Даже дома свой мини-бедлам. Толкнув входную дверь дома номер девять, я опустил рюкзак на тумбу и тут же поморщился от громкого крика мамы.

– Давай, давай, звони ей, а лучше сразу езжай к ней, как же это, год не вспоминали!

Мама кричала в гостиной, а значит прошмыгнуть в свою комнату, минуя ее, не выйдет. Поэтому, заглянув в сверкающую чистотой кухню, в которой странно смешались запахи моющих средств и чего-то жаренного, я вопросительно вскинул брови.

– Что опять? – спросил он шепотом у сестры, которая вяло ковыряла в тарелке с несолёной киноа и тертым сельдереем.

Джеки вынула из уха наушник и закатила глаза. Достав с полки тарелку, я осторожно снял с начищенной сковороды крышку. Тут же запах свиных отбивных и грибов ударил в нос, заглушив резкую вонь чистящих порошков и гелей, а Джеки издала судорожный то ли вздох, то ли хрип за моей спиной.
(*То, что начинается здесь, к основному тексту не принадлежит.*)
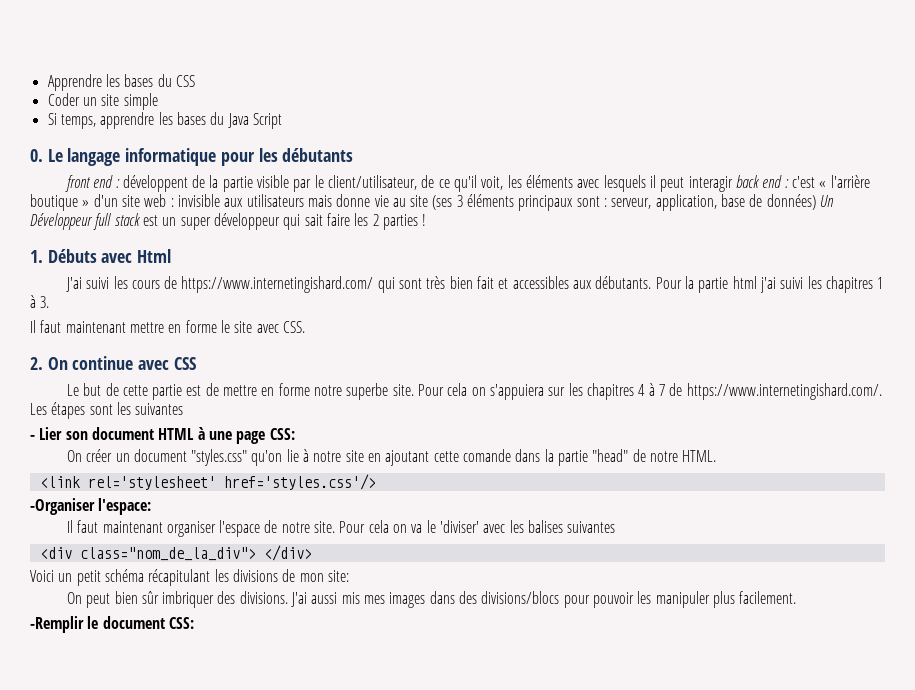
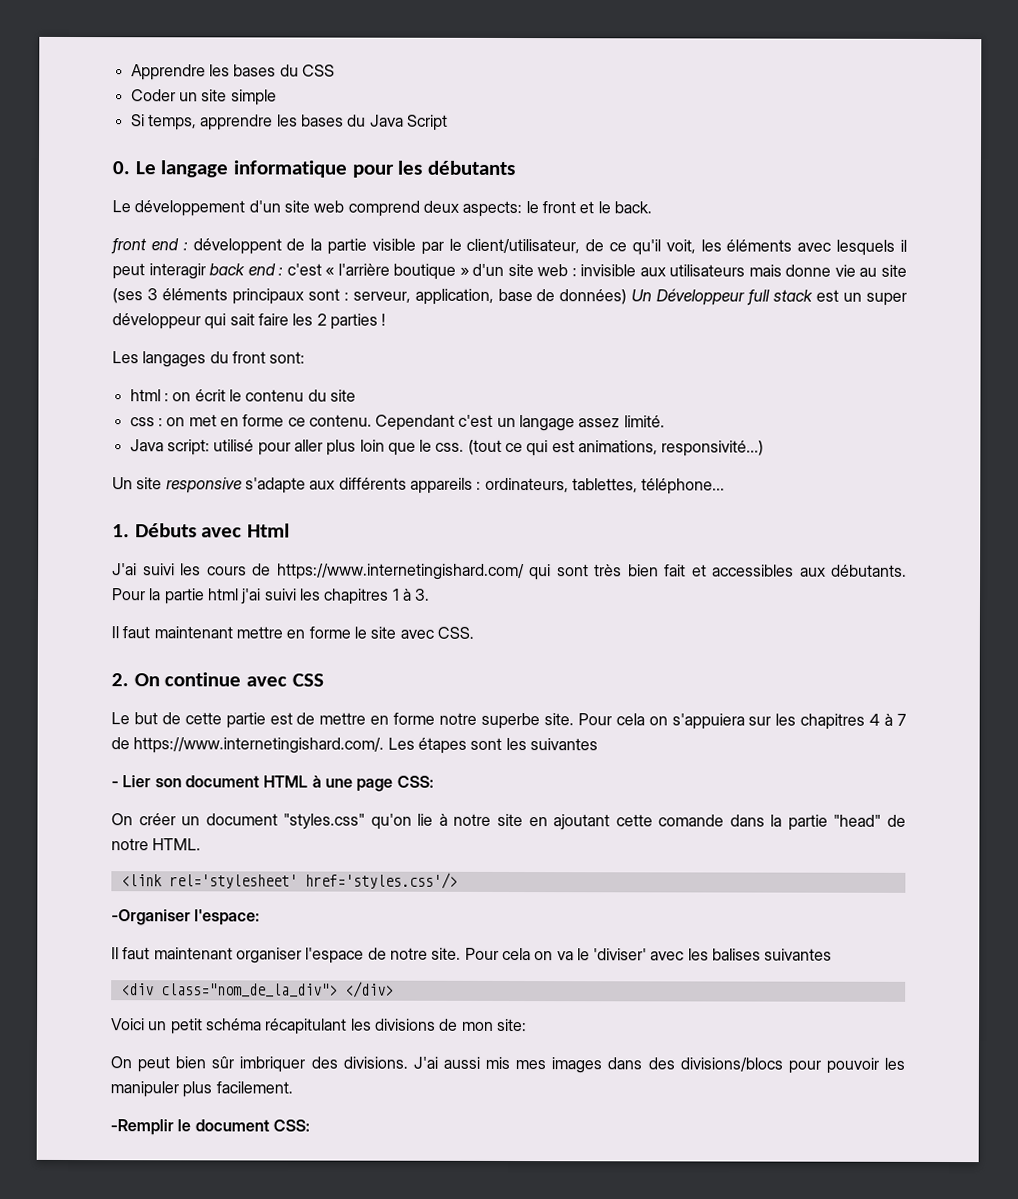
(354, 155) none -> [112,200,652,218] // Le développement d'un site web comprend deux aspects: le front et le back.
(427, 220) none -> [112,351,306,368] [129,389,356,402] [129,414,665,432] [129,439,765,457] [112,477,726,495] // Les langages du front sont: // html : on écrit le contenu du site // css : on met en forme ce contenu. Cependant c'est un langage assez limité. // Java script: utilisé pour aller plus loin que le css. (tout ce qui est animations, responsivité...) // Un site responsive s'adapte aux différents appareils : ordinateurs, tablettes, téléphone...

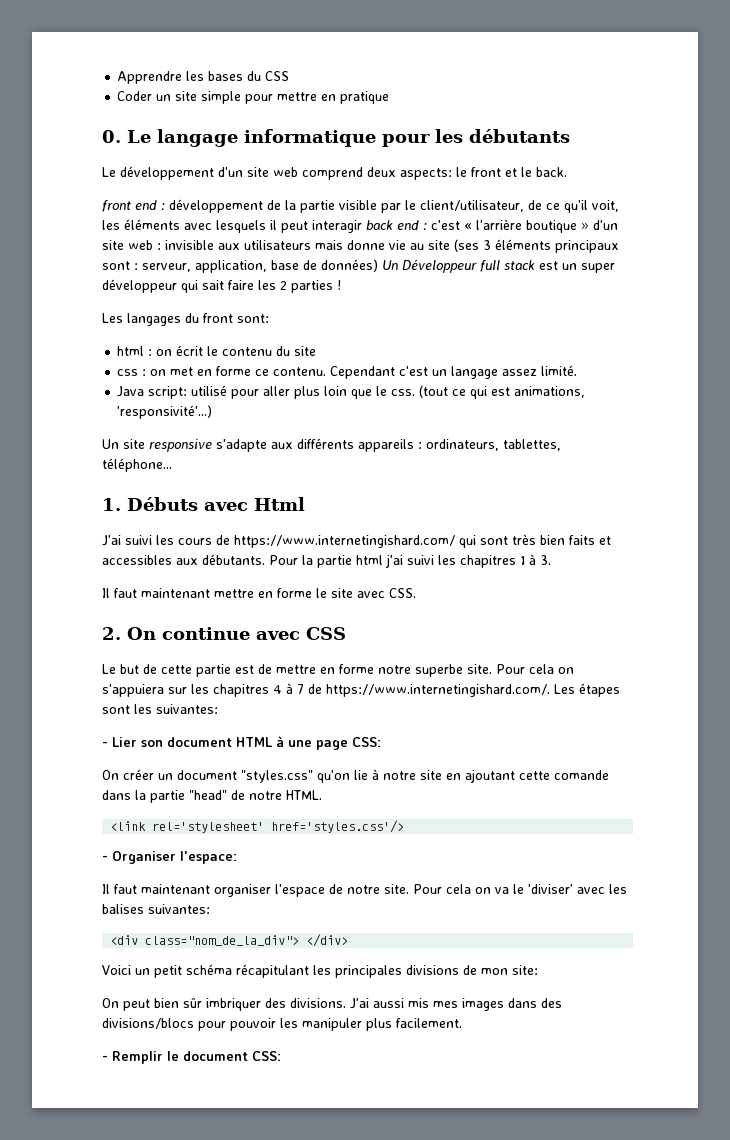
[130,114,448,131] // Si temps, apprendre les bases du Java Script -> [245,91,390,104] pour mettre en pratique
[192,238,282,255] développent -> [169,199,263,213] développement
[661,440,765,457] responsivité...) -> [117,405,213,419] 'responsivité'...)
[664,564,686,577] fait -> [569,535,595,545] faits
[529,738,598,751] suivantes -> [156,704,218,714] suivantes:
[111,909,191,926] -Organiser -> [102,851,176,864] - Organiser
[764,948,833,961] suivantes -> [148,904,210,914] suivantes:
(372, 1024) none -> [335,965,402,978] principales
[110,1119,174,1136] -Remplir -> [102,1051,163,1064] - Remplir

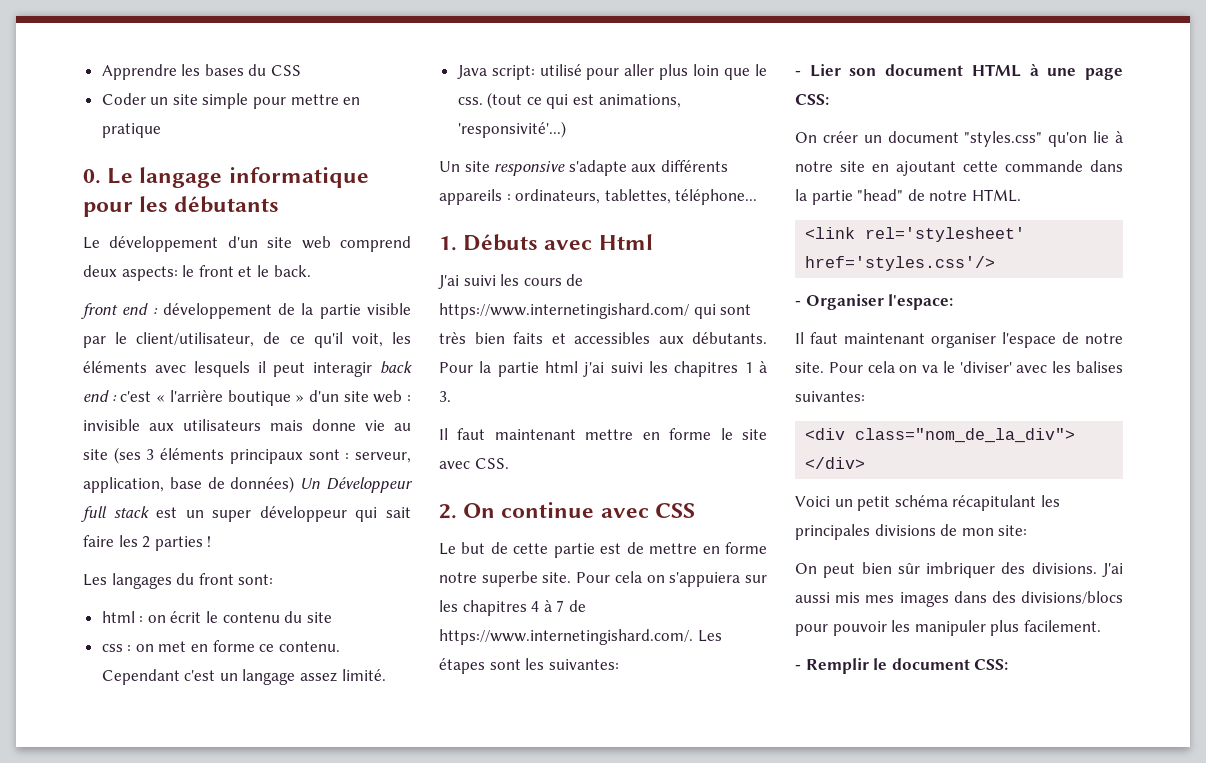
[554,770,609,780] comande -> [1005,160,1083,172] commande

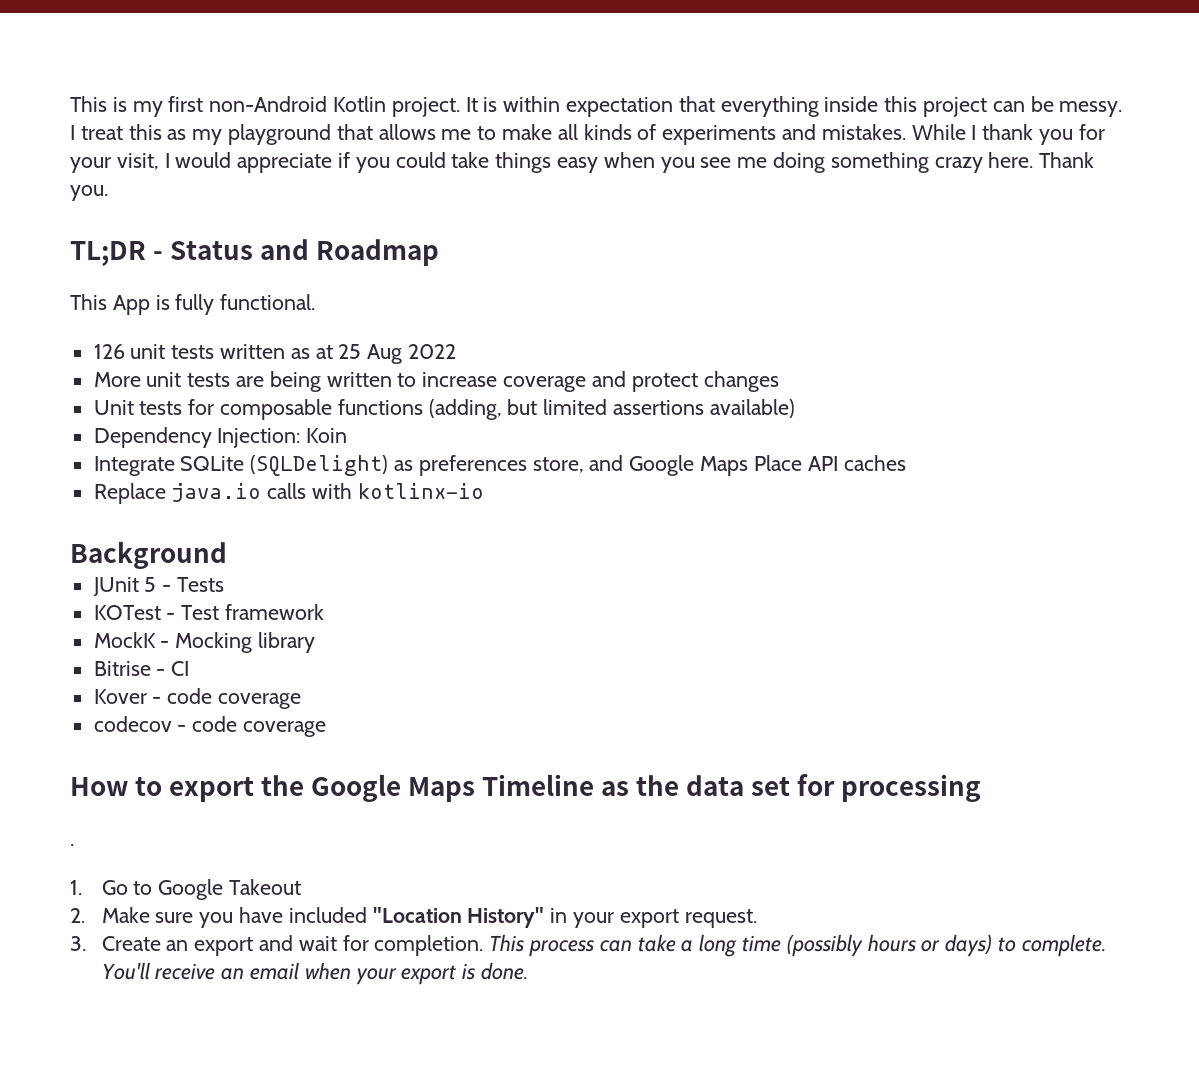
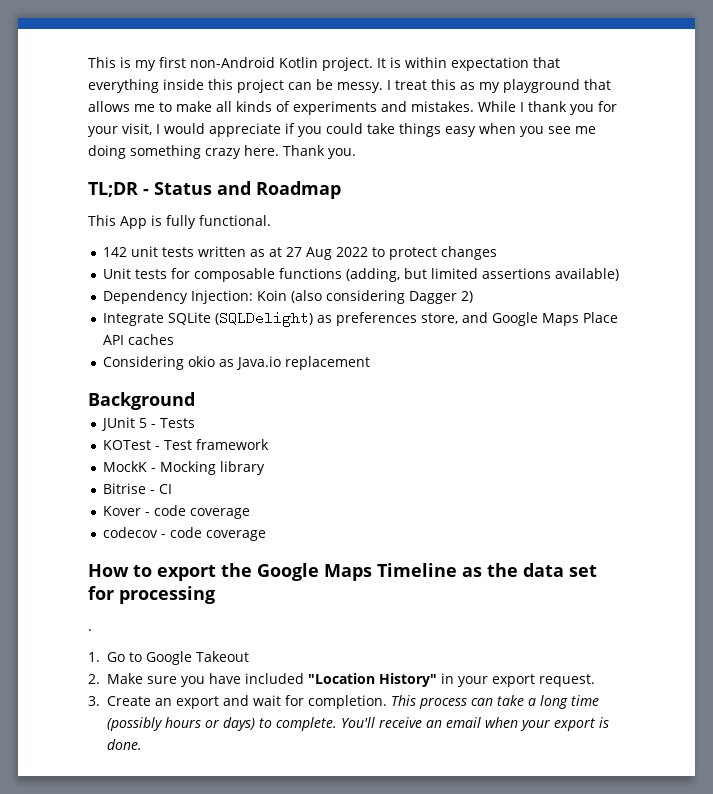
[93,344,125,359] 126 -> [103,247,128,257] 142
[338,344,362,359] 25 -> [286,247,303,257] 27
[93,371,626,392] // More unit tests are being written to increase coverage and -> [372,247,386,257] to
(348, 435) none -> [291,290,474,304] (also considering Dagger 2)
[93,483,484,504] Replace java.io calls with kotlinx-io -> [103,356,371,370] Considering okio as Java.io replacement

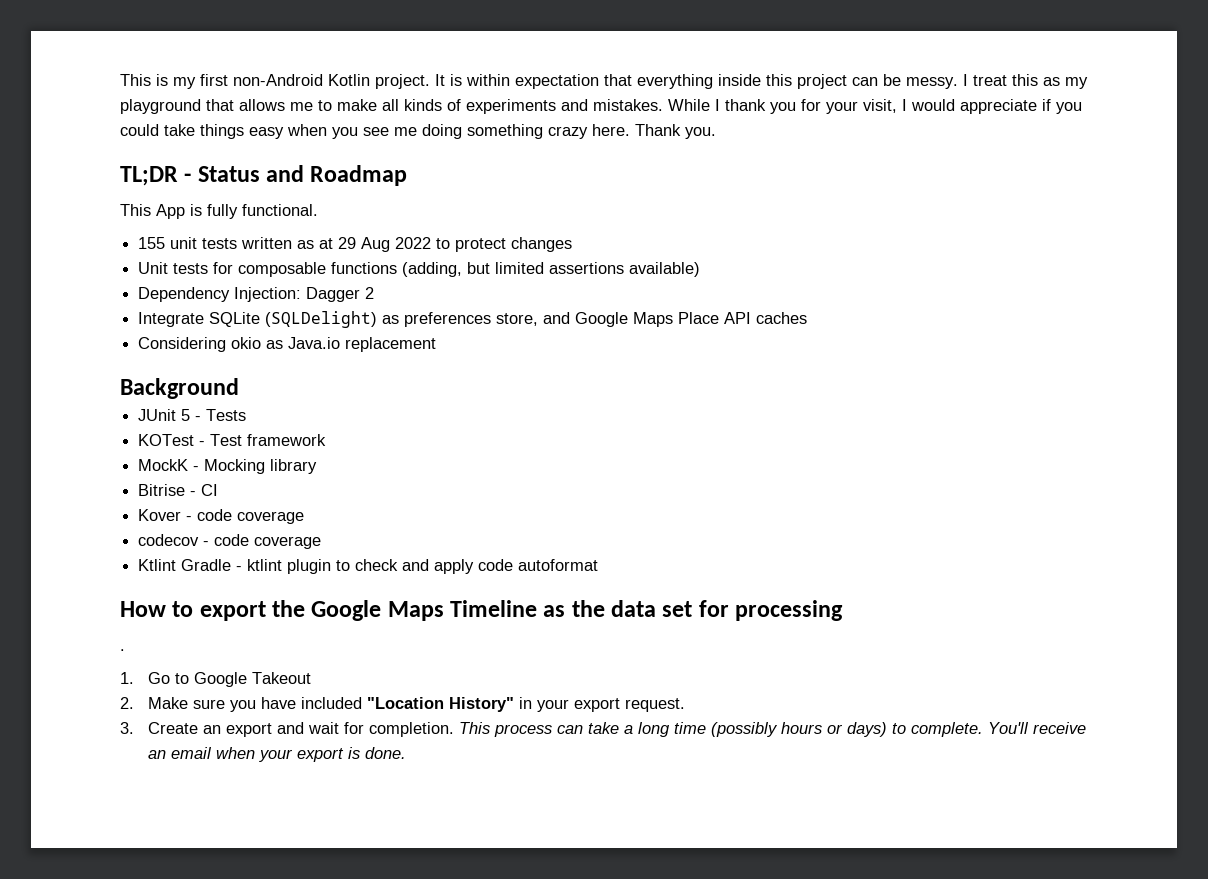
[103,247,128,257] 142 -> [138,237,166,249] 155
[286,247,303,257] 27 -> [338,237,357,249] 29
[257,290,474,304] Koin (also considering Dagger 2) -> [306,287,375,302] Dagger 2
(267, 535) none -> [138,559,599,574] // Ktlint Gradle - ktlint plugin to check and apply code autoformat

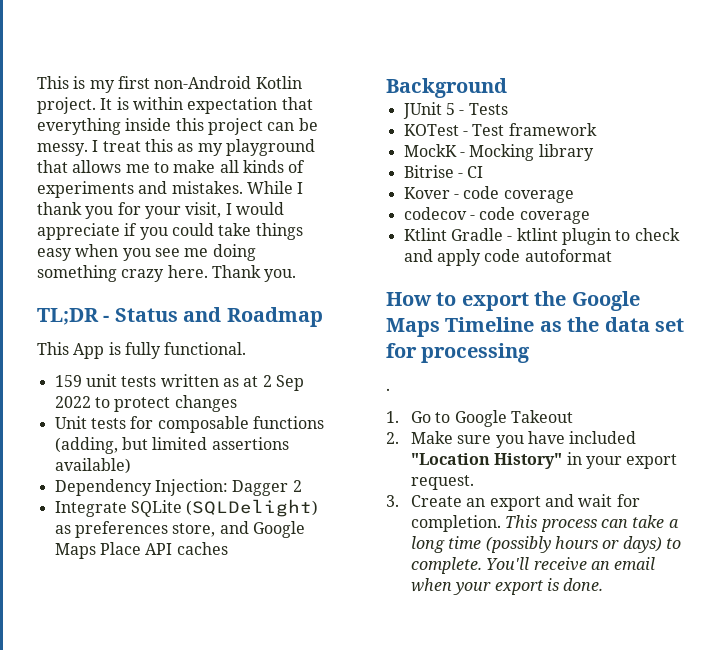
[138,237,166,249] 155 -> [54,375,82,387] 159
[338,237,391,252] 29 Aug -> [262,375,304,391] 2 Sep
[138,337,437,352] // Considering okio as Java.io replacement -> (228, 548) none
Я скосил глаза в ее сторону, и выглянул в коридор.

– Генри, клянусь, это была последняя капля! – Мама все еще бушевала, и, судя по звуку, что-то швырнул на пол, а значит конфликт и не думал подходить к логическому завершению.

– Давай тарелку, – шепнул я, и Джеки молниеносно протянула мне свою порцию с киноа и сельдереем.

Быстро опустив на тарелку сестры отбивную, я сунул тарелку обратно, и Джеки, опасливо косясь на дверь, принялась судорожно пилить отбивную вилкой.

– Суп будешь?

– Слишком долго есть.

– Диета полным ходом? – усмехнулся я, зачерпнув полный половник томатного супа.

– Да заткнись ты уже, – набив рот мясом, проворчала Джеки, подняв на меня шуточно-злобный взгляд.

Джеки всего тринадцать, но я уверен, что она вполне способна написать трехтомник советов вечно худеющим.

Я аккуратно опустил тарелку на стол, стараясь не расплескать ее содержимое, что с моей-то координацией было весьма вероятно, а Джеки, до неприличия быстро жуя, поежилась, когда наверху донесся особо пронзительный выкрик ругани.

– Даже не вникай, – посоветовала она, опередив мой вопрос. – Разберутся.

– Ты не умничай, а жуй быстрее, – посоветовал в ответ я. – А то скоро у мамы закончатся аргументы и она придет сюда.

Джеки снова отпилила вилкой кусок от мяса.

Между нами затянулась неловкая пауза. Общих тем у нас с Джеки не было, разница в возрасте тоже ощущалась, дружными нас не назвать – то, что я втихаря подкармливал ее едой, отличной от произведений из книги «Тысяча и один рецепт из сельдерея» можно назвать скорее жестом жалости сытого к голодному. Поэтому в те моменты, когда мы оставались одни, говорить нам с сестрой не было о чем.

– Так… как в школе? – поинтересовалась Джеки, тоже чувствуя гнетущее молчание.

– «Дни принудительной социальной ответственности».

– Ясно.

Отправив очередную ложку в рот, я прислушался к внезапной тишине, разбавленной лишь тихим звучанием музыки из наушников Джеки, и расслышал, наконец, шаркающие шаги в коридоре. Джеки быстро сунула мне вилку с наткнутой на нее недоеденной отбивной, а я успел молниеносно вытереть с блестящей поверхности стола капли красного супа, до того, как мама вошла в кухню, чуть подрагивая от ярости.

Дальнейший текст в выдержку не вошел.